Jack Reacher forgets very little from his past career as an extremely successful military policeman for the army. One thing he does remember is the behavioral indications list of a suicide bomber.

Detective Theresa Lee just wants to keep her head down and do her job. Just her job. Then she meets Reacher. Detective Docherty is her partner.’

Susan Mark is caught between a rock and death; her job is with the human resources department for the U.S. Army. It takes a while, but Reacher finally pieces it together. She’s probably better off. Peter is the son who plays football and lives with his father in California. Jacob Mark is her brother and a cop in Jersey. And he doesn’t believe she was the type.

Congressman John Samson was in the Rangers, then moved to Delta Force, and then Special Forces for a total of seventeen years. Reacher figures sure. Until he checks a few things out. Elspeth Samson is in on pretty much everything about her husband. Springfield, a.k.a., Browning, has been with Samson throughout his military career. Now he’s in charge of his political security.

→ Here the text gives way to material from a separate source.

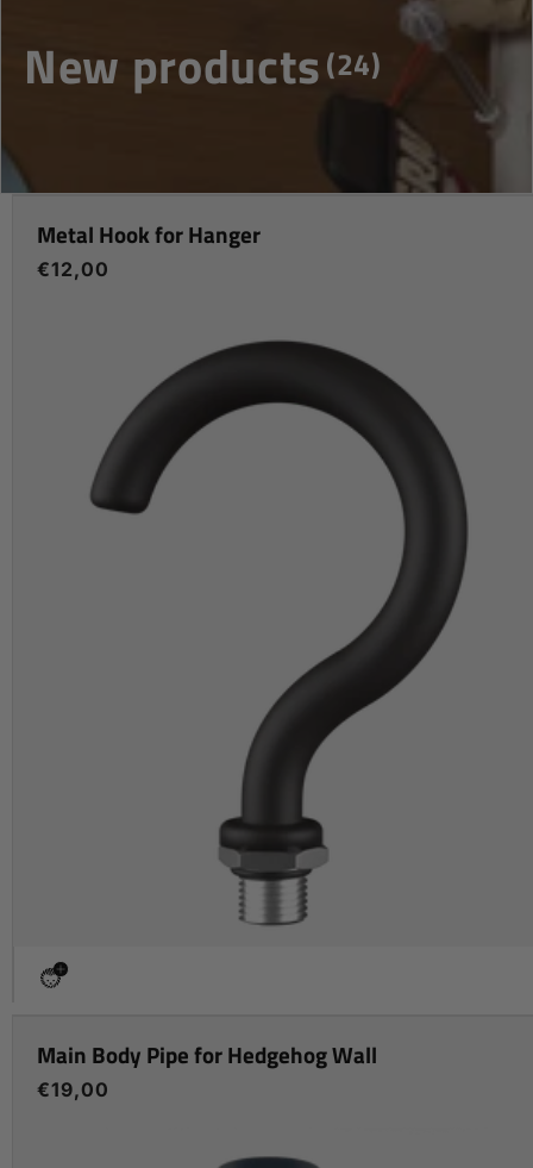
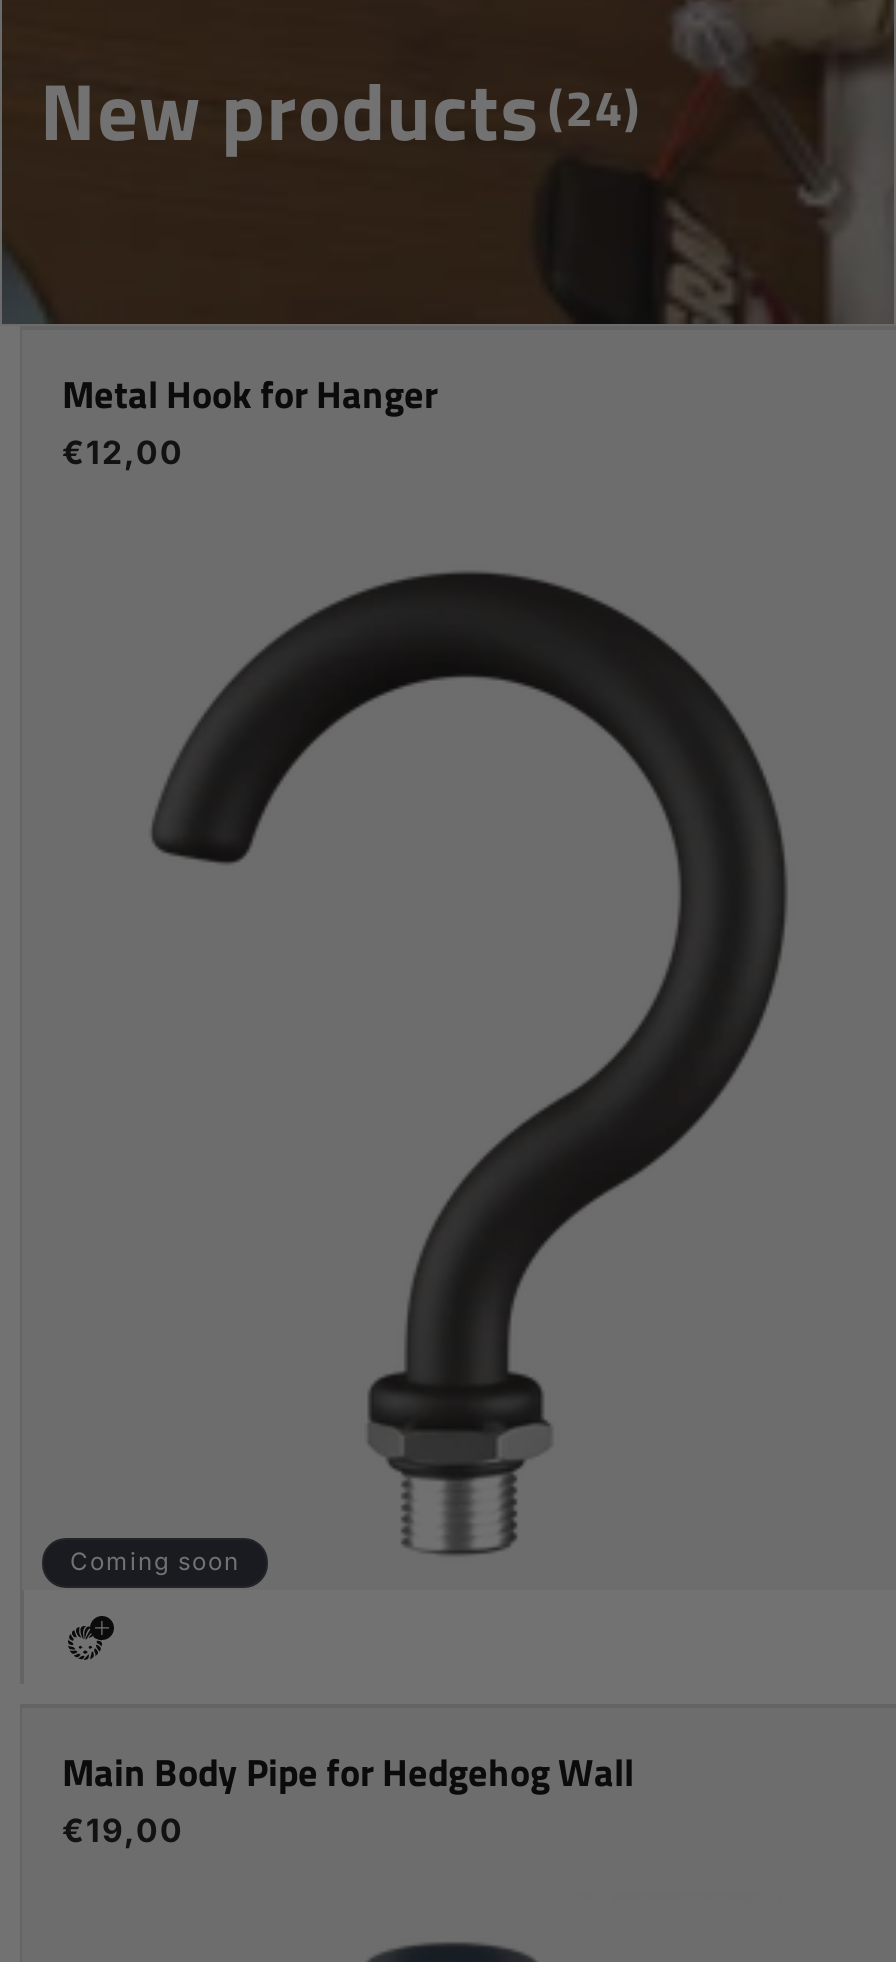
none -> [70,1546,240,1576] Coming soon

Rodriguez, Frlujlov, Mbele, and an unknown passenger who took off were all on the car with Reacher. All things considered, why didn’t they intervene?

Lila Hoth is a foreign national with many roles and a range of interests. Svetlana Hoth is her mother and claims to have been a Red Army commissar in Afghanistan. The boys from Sure and Certain, Inc., got in way too deep. Leonid is one of the crew.

The Cover and Title

The cover is red and white as a subway train flashes across with white light framing the vanishing perspective. It’s a rush!

I think a better title would have been What Goes Around considering all the back-and-forth and the history that came back to bite them. Instead the title sums up politics. A leader is here today and Gone Tomorrow.